_Provided records:_
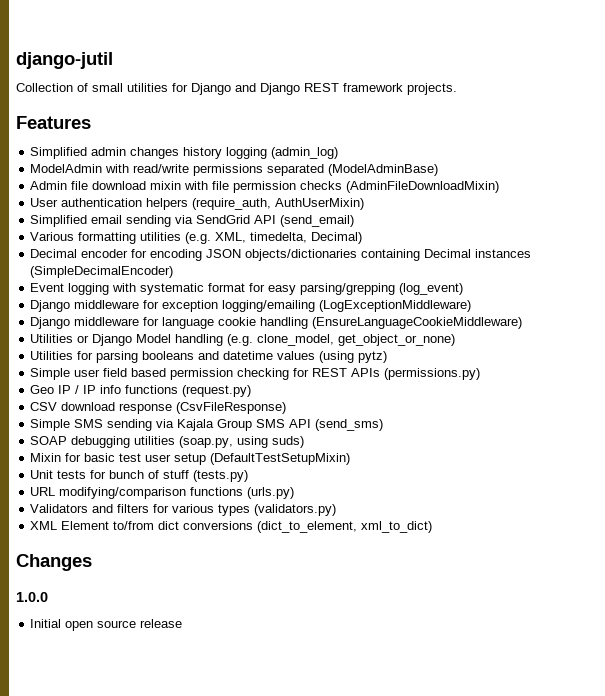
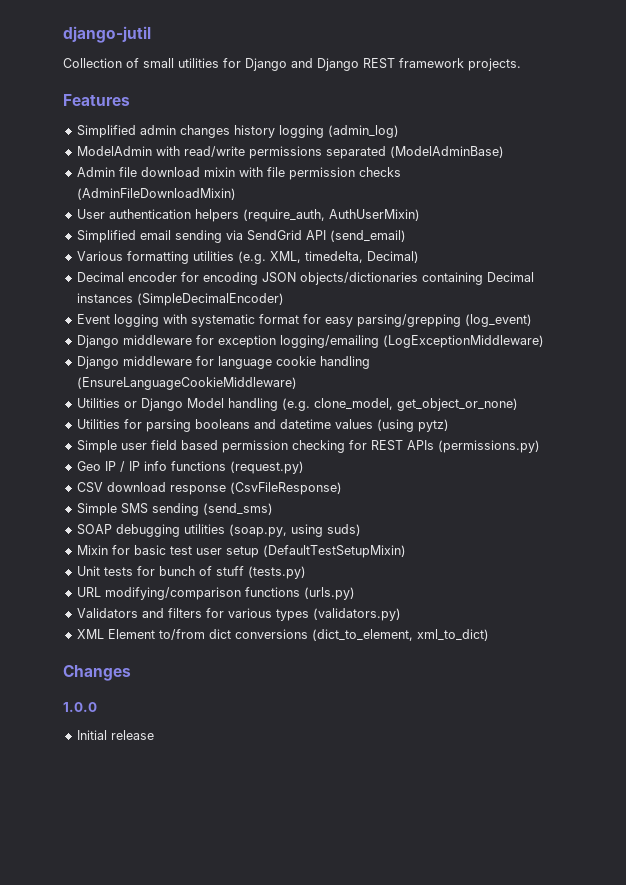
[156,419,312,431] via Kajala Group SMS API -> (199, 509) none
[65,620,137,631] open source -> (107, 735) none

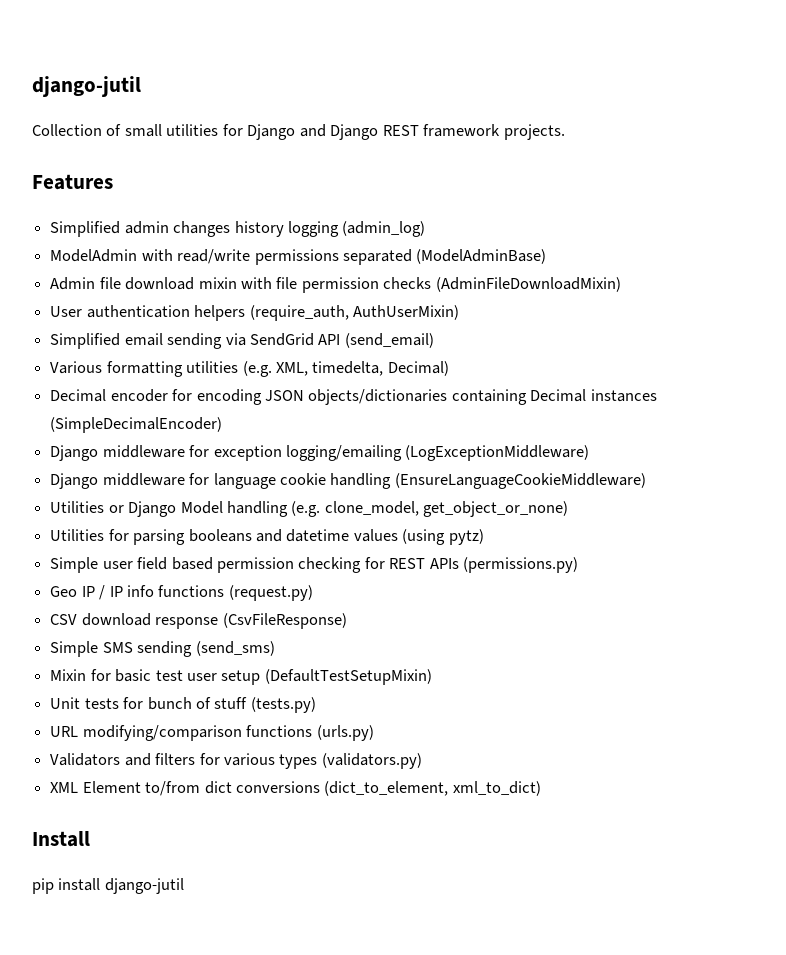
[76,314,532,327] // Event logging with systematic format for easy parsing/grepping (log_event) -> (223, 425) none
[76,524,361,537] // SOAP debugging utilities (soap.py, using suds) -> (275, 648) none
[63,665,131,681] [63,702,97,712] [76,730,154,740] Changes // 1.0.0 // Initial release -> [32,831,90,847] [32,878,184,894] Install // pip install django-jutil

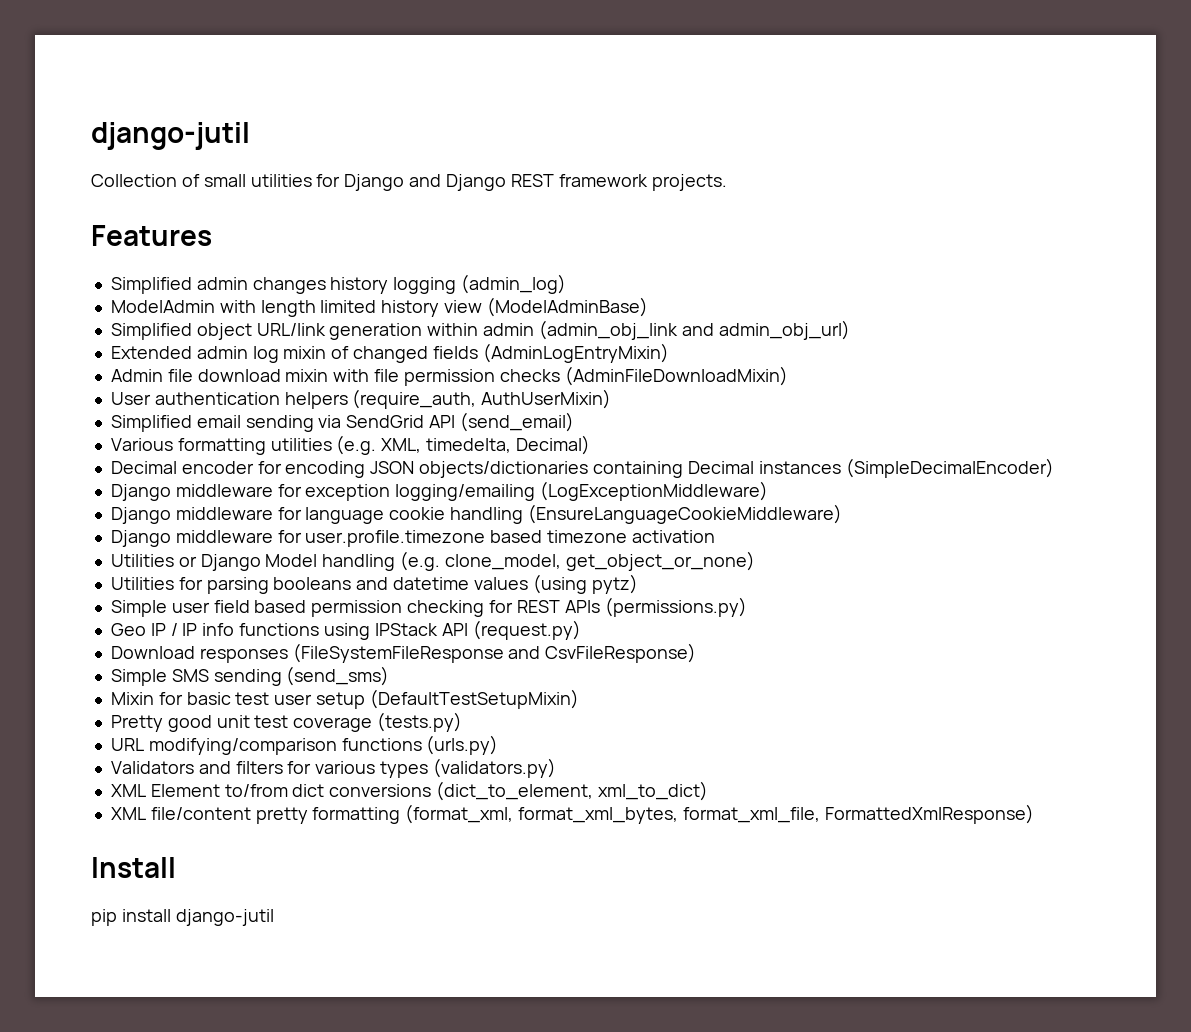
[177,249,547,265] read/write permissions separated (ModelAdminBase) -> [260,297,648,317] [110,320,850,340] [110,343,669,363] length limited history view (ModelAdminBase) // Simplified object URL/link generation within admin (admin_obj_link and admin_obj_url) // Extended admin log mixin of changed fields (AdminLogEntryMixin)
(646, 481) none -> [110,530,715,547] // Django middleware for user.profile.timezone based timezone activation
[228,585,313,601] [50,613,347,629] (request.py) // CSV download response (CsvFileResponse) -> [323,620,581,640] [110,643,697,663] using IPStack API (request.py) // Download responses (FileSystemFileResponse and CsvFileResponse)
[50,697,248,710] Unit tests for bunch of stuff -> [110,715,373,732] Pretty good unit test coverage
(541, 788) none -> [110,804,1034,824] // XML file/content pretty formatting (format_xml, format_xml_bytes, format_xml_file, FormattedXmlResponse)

_Exercise directions:_ Only one number is wanted: how many lines of the data above include the word "using".

_Reply:_ 2